将分隔符上的多列拆分为pandas数据框中的行 [英] Splitting multiple columns on a delimiter into rows in pandas dataframe
问题描述
我有一个熊猫数据框,如下所示:
I have a pandas dataframe as shown here:
id pos value sent
1 a/b/c test/test2/test3 21
2 d/a test/test5 21
我想拆分(= explode)df['pos']
和df['token']
,以便数据框看起来像这样:
I would like to split (=explode)df['pos']
and df['token']
so that the dataframe looks like this:
id pos value sent
1 a test 21
1 b test2 21
1 c test3 21
2 d test 21
2 a test5 21
如果我拆分每列然后将它们合并在一起,那是行不通的
It doesn't work if I split each column and then concat them à la
pos = df.token.str.split('/', expand=True).stack().str.strip().reset_index(level=1, drop=True)

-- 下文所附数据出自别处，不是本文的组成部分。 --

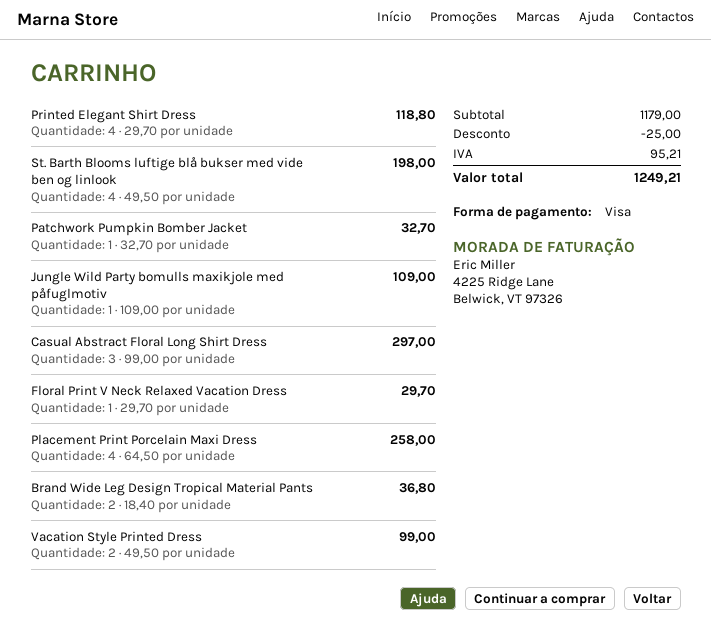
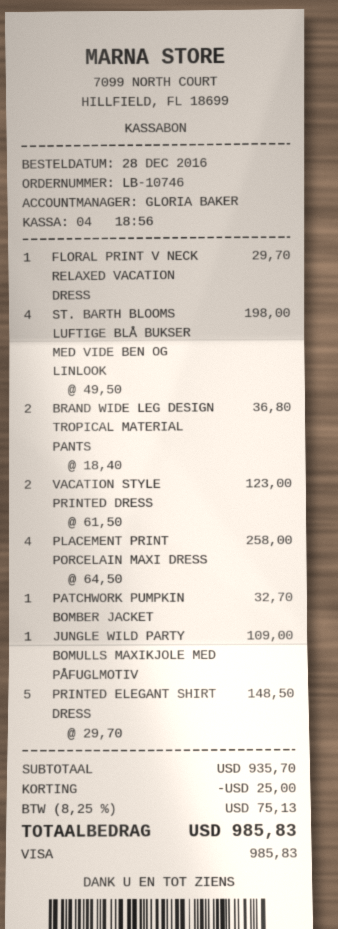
Printed Elegant Shirt Dress: 4 x 29.70 = 118.80 -> 5 x 29.70 = 148.50
Casual Abstract Floral Long Shirt Dress: 3 x 99.00 = 297.00 -> none
Vacation Style Printed Dress: 2 x 49.50 = 99.00 -> 2 x 61.50 = 123.00
subtotal: 1179.00 -> 935.70
tax: 95.21 -> 75.13
total: 1249.21 -> 985.83

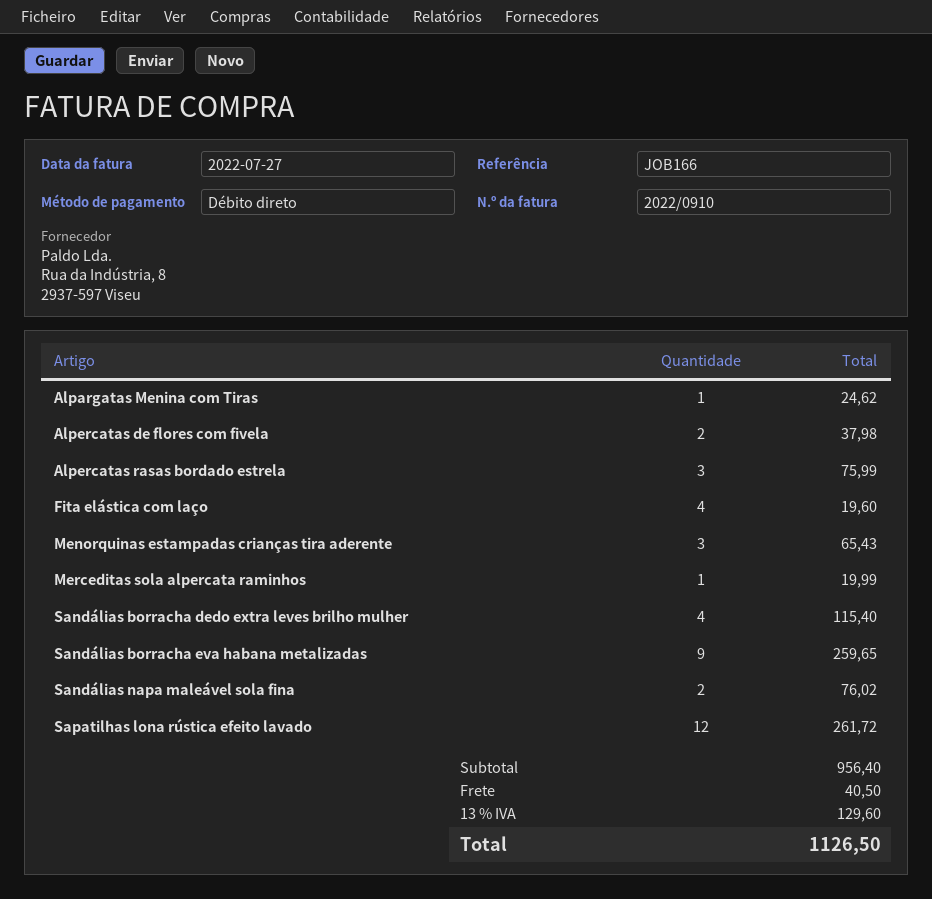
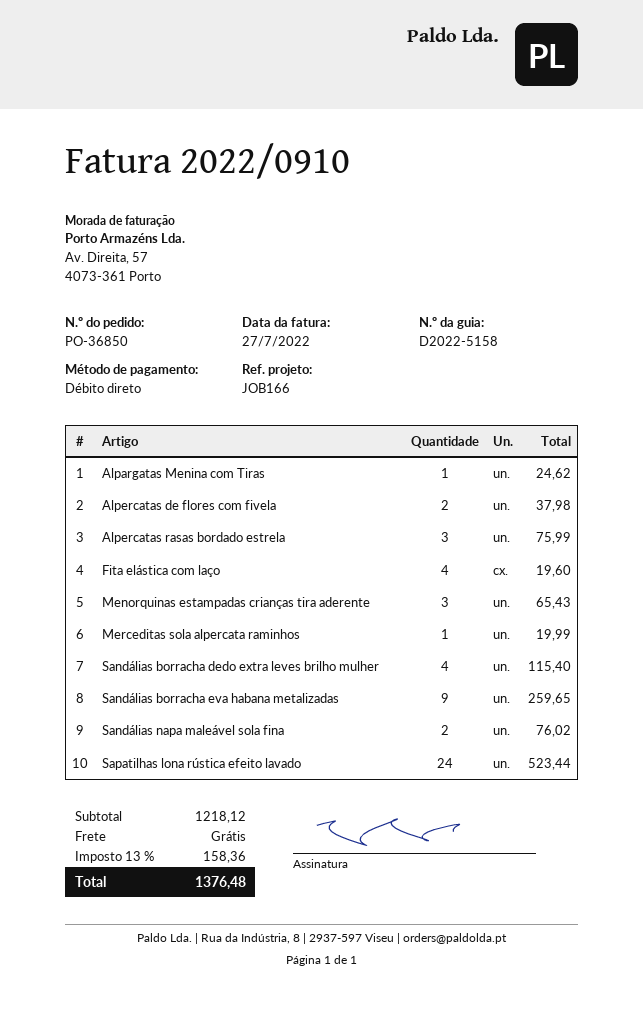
Sapatilhas lona rústica efeito lavado: 12 for 261.72 -> 24 for 523.44
subtotal: 956.40 -> 1218.12
shipping: 40.50 -> 0.00
tax: 13% = 129.60 -> 13% = 158.36
total: 1126.50 -> 1376.48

df1 = pd.concat([pos,value], axis=1, keys=['pos','value'])
有什么想法吗?我真的很感激.
Any ideas? I'd really appreciate it.
我尝试在此处使用此解决方案: https://stackoverflow.com/a/40449726/4219498
I tried using this solution here : https://stackoverflow.com/a/40449726/4219498
但是出现以下错误:
TypeError: Cannot cast array data from dtype('int64') to dtype('int32') according to the rule 'safe'
But I get the following error:
TypeError: Cannot cast array data from dtype('int64') to dtype('int32') according to the rule 'safe'
我不确定这是一个与numpy相关的问题,尽管我不确定这是怎么发生的.我正在使用Python 2.7.14
I suppose this is a numpy related issue although I'm not sure how this happens. I'm using Python 2.7.14
推荐答案
我倾向于避免使用stack
魔术,而是从头开始构建新的数据框.通常这也更有效.下面是一种方法.
I tend to avoid the stack
magic in favour of building a new dataframe from scratch. This is usually also more efficient. Below is one way.
import numpy as np
from itertools import chain
lens = list(map(len, df['pos'].str.split('/')))
res = pd.DataFrame({'id': np.repeat(df['id'], lens),
'pos': list(chain.from_iterable(df['pos'].str.split('/'))),
'value': list(chain.from_iterable(df['value'].str.split('/'))),
'sent': np.repeat(df['sent'], lens)})
print(res)
id pos sent value
0 1 a 21 test
0 1 b 21 test2
0 1 c 21 test3
1 2 d 21 test
1 2 a 21 test5
这篇关于将分隔符上的多列拆分为pandas数据框中的行的文章就介绍到这了,希望我们推荐的答案对大家有所帮助,也希望大家多多支持IT屋!